Showing posts with label bigotry. Show all posts
Showing posts with label bigotry. Show all posts

Saturday, August 27, 2016

Race Issues Dominate White House Race


by Walter Brasch
(part 1 of 2)

      Donald Trump, who is commanding all of 1 percent of Black voters, according to an impartial Quinnipiac poll, says he could get as much as 95 percent of the Black vote in a second term. In June 2011, he had said, I’ve always had a great relationship with the blacks.” It’s nothing less than political hyperbole in a campaign for a first term, and meant to get a few thousand more votes in key states. However, Trump’s past actions don’t mitigate whatever future plans he has.
      In 1973, the Department of Justice sued Trump Management for civil rights violations for refusing to rent apartments to Blacks and Latinos who wished to live in complexes that housed mostly whites. Trump, who was the corporation’s president at the time, agreed he would drop a $100 million counter-suit, would provide lists of vacancies in the 14,000 apartments Trump Management owned, and would cease discriminating against minority applicants in exchange for the Department of Justice dropping felony charges. Three years later, the Department of Justice again filed against Trump for not fulfilling his promise.
      Trump previously had declined invitations to speak to conventions of the NAACP, Urban League, and the National Association of Black Journalists. However, with Hillary Clinton’s polling numbers rising and his decreasing, he has begun talking with Black and Hispanic groups.
      He is outspoken in his hatred for President Obama, and is a leader of the “birther” movement that claims the president was born in Kenya and, thus, unqualified to be president. But, the birthers, who clinging to the flimsiest of all evidence to discredit the nation’s first Black president, refuse to understand that Barack Obama’s birth certificate was issued by a Hawaiian hospital and that his mother was an American citizen, making him an American citizen.
      Trump has called Black Lives Matter a “threat,” and vowed if he is president he would tell his attorney general to investigate the group. He didn’t say if he would investigate White Lives Matter or numerous militant white nationalist groups that support his campaign. He never repudiated the support of Ku Klux Klan grand wizard David Duke or of campaign contributions by white supremacists and racists.
      Trump claims, with no evidence, that Afghanistan is “safer than living in some of our inner cities,” and vowed if he were president he would eliminate crime in the inner cities.
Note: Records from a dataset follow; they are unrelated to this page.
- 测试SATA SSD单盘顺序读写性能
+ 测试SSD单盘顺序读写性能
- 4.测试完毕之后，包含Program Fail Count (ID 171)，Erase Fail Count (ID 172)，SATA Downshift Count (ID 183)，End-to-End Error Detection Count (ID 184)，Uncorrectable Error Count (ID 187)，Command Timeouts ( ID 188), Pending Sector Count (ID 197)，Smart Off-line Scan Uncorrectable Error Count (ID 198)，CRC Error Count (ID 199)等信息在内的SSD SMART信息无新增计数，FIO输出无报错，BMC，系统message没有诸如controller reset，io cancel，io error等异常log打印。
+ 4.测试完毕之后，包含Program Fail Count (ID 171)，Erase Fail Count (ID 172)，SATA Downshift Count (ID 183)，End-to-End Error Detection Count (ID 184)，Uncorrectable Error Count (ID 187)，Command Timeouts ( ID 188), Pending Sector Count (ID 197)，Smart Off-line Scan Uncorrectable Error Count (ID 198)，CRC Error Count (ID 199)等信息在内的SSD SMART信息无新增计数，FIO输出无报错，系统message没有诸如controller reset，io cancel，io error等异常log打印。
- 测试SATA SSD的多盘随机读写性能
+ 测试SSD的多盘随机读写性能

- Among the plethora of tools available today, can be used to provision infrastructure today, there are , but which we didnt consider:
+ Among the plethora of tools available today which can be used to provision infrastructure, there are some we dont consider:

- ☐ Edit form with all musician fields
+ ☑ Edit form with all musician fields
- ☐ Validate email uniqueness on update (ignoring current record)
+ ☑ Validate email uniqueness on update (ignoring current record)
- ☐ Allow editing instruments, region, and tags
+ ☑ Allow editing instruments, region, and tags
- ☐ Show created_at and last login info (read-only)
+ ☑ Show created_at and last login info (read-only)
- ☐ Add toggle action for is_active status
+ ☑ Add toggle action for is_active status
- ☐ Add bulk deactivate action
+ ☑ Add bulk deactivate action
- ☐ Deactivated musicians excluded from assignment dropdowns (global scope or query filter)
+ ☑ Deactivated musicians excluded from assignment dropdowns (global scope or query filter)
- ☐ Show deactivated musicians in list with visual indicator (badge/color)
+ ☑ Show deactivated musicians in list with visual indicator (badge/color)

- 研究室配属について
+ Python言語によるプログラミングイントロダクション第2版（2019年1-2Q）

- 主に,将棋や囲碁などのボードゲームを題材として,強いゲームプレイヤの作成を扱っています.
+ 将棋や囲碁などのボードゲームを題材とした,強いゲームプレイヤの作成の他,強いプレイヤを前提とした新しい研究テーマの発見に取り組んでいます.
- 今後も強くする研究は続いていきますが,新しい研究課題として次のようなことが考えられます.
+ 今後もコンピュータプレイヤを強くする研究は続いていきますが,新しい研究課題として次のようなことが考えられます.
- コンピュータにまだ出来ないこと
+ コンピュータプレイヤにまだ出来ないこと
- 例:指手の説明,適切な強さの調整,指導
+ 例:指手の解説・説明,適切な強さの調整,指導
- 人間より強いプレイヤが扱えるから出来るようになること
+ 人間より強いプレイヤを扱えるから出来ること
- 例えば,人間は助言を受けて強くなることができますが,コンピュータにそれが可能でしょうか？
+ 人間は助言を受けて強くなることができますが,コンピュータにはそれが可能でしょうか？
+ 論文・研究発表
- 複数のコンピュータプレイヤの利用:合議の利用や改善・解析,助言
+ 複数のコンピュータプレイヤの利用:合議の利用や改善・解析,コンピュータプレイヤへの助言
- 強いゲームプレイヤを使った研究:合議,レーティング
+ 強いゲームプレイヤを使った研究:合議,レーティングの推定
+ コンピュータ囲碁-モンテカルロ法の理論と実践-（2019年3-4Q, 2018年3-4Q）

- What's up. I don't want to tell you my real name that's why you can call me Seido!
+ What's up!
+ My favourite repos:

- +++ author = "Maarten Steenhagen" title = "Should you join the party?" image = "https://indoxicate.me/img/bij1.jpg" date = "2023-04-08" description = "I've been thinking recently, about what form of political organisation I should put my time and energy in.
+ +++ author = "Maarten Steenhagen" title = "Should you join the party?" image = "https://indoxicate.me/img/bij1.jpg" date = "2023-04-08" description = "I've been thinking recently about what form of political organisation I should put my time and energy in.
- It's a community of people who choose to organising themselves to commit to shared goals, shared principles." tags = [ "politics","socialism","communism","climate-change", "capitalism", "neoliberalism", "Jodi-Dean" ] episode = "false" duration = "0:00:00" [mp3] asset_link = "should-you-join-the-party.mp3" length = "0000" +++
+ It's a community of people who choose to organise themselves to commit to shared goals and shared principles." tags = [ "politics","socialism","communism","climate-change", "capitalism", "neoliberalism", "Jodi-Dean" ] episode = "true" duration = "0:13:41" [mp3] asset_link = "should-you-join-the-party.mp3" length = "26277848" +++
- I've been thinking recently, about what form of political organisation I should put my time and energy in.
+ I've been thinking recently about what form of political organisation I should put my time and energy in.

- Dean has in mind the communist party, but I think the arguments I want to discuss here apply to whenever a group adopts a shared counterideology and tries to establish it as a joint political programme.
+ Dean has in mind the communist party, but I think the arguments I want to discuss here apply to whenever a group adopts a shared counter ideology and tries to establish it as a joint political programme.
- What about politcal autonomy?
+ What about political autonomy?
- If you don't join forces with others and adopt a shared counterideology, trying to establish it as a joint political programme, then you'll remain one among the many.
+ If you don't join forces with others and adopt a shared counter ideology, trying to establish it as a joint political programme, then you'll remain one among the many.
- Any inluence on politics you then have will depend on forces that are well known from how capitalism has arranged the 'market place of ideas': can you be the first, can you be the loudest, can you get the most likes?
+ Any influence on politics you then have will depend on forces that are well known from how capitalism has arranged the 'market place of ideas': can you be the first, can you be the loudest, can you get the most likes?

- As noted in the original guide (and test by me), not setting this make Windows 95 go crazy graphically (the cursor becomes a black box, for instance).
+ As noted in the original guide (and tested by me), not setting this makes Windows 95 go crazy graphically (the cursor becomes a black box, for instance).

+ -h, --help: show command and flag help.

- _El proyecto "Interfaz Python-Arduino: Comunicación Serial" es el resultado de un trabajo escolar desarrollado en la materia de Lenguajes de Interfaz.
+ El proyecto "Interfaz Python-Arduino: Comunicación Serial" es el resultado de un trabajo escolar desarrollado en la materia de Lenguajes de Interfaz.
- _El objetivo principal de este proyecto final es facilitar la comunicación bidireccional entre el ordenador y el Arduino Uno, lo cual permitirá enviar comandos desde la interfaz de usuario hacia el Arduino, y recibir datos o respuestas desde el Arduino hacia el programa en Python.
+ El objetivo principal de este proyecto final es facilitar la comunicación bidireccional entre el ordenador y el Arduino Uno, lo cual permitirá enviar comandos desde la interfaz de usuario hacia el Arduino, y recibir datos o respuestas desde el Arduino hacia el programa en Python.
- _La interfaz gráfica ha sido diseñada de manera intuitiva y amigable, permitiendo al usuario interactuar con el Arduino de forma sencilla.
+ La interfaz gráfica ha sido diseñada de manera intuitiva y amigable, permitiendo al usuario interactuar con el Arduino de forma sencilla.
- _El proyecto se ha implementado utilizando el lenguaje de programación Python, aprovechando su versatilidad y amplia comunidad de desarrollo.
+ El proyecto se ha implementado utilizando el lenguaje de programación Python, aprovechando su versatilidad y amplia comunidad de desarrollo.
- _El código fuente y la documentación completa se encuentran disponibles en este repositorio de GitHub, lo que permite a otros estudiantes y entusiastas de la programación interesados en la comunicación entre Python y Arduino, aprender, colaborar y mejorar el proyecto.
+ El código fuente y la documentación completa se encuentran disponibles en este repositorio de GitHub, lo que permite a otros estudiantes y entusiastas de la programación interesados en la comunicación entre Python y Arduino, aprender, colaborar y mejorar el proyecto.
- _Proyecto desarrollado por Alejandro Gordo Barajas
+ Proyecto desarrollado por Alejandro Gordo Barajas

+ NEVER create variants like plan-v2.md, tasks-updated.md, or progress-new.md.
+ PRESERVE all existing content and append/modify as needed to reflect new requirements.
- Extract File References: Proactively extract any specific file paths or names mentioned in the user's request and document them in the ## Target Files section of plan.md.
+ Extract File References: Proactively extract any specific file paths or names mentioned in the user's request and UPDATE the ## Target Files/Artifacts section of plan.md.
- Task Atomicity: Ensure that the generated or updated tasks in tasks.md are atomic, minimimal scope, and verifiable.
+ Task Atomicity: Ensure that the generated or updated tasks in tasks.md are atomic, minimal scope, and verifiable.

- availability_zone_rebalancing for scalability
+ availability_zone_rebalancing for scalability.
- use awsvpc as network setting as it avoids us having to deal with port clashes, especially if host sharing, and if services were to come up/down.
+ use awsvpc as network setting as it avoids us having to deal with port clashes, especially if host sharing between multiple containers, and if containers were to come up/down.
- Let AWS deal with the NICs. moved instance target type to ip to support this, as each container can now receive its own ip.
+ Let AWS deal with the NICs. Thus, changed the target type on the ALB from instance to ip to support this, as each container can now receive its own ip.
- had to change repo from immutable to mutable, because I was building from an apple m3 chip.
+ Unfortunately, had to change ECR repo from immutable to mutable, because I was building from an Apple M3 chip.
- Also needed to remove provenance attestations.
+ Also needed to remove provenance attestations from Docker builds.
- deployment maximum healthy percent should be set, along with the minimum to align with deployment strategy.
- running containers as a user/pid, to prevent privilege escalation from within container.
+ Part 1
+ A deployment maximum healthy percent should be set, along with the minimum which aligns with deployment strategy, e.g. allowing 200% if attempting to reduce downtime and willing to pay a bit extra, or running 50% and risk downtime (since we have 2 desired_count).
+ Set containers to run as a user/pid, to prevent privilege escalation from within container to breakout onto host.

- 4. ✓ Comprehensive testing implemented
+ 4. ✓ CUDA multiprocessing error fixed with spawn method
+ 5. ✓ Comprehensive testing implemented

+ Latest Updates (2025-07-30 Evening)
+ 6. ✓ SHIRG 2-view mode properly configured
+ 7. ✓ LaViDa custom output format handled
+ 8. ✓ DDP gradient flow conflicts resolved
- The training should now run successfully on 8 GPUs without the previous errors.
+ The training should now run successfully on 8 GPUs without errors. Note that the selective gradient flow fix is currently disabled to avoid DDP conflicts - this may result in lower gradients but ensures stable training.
He didn’t say how he would do that, but he may be hiding a team of magicians in his advisory cabinet.
      In a campaign appearance in Wisconsin last week, he told Blacks they should vote for him because, “You live in poverty, your schools are no good, you have no jobs, 58 percent of your youth is unemployed. What the hell do you have to lose?” He might just as well have smeared burnt cork on his face and called himself Rastus.
      On June 16, 2015, the day he announced he was running for president, Trump declared, “When Mexico sends its people [to the U.S.], they’re not sending their best. . . . They’re sending people that have lots of problems, and they’re bringing those problems with them. They’re bringing drugs. They’re bringing crime. They’re rapists. And some, I assume, are good people.” The first reality is that Mexico doesn’t send anyone to the U.S.; they come without government assistance or sanction. The second reality is that most immigrants from Mexico and central America countries are not criminals, rapists, or those who have problems; most are hard-working people who wish to improve their lives and live on the fringes of American society, often working in low-wage jobs, trying to blend into American culture, without drawing attention to themselves. They don’t receive welfare, food stamps, or free medical and hospital care. That’s because most don’t apply for those benefits because they don’t want to attract attention that could lead to their deportation. There’s a third reality. Trump and many of his followers don’t recognize that Mexico has significant restrictions on gun purchases, and most guns used by the cartels come from the United States. The criminals who do come into the U.S. come with American-made guns.
      Nevertheless, Trump’s solution to the immigration problem is to round-up and deport 11 million undocumented persons from many countries. To make sure the U.S. is safe from immigrants, he has trumpeted a call to build a 25–55 foot tall wall stretching almost 2,000 miles on the U.S./Mexico border, and have Mexico pay for the $15–25 billion construction cost. The estimate doesn’t include the yearly cost of adding border patrol agents and equipment or the cost of sending the undocumented workers back to their native countries. He also hasn’t addressed concerns about Mexican and central American workers digging vast and elaborate tunnels beneath the walls, nor illegal immigration by those who slip past the Coast Guard and enter the country by private plane or boats. There’s also no provision to fence off the northern border with Canada; apparently, Trump believes white-skinned Canadians are more acceptable than brown-skinned Mexicans. Of course, there’s another reality—Canadians, for the most part, have little desire to emigrate to the U.S.
      Trump said federal judge Gonzalo Curiel could not be objective in a case involving fraud charges against Trump University because “he’s a Mexican.” Curiel, a former federal prosecutor, was born in Indiana. House Speaker Paul Ryan (R-Wisc.) called Trump’s statements “racist.” Other Republican politicians have begun distancing themselves from Trump. Nevertheless, trying to capture votes from the Hispanic community, on Cinco de Mayo this year Trump tweeted a photo of himself eating a taco bowl in a restaurant in Trump Tower, and said, “I love Hispanics.”
      The Mexican newspaper Milenio said Trump was “the man who managed to make us miss the Bush clan.”
     [Tomorrow: Part 2—Donald Trump’s views about Jews and Muslims. Dr. Brasch is an award-winning journalist who has covered government and politics at all levels for four decades. His latest book is Fracking America: Sacrificing Health and the Environment for Short-Term Economic Gain.]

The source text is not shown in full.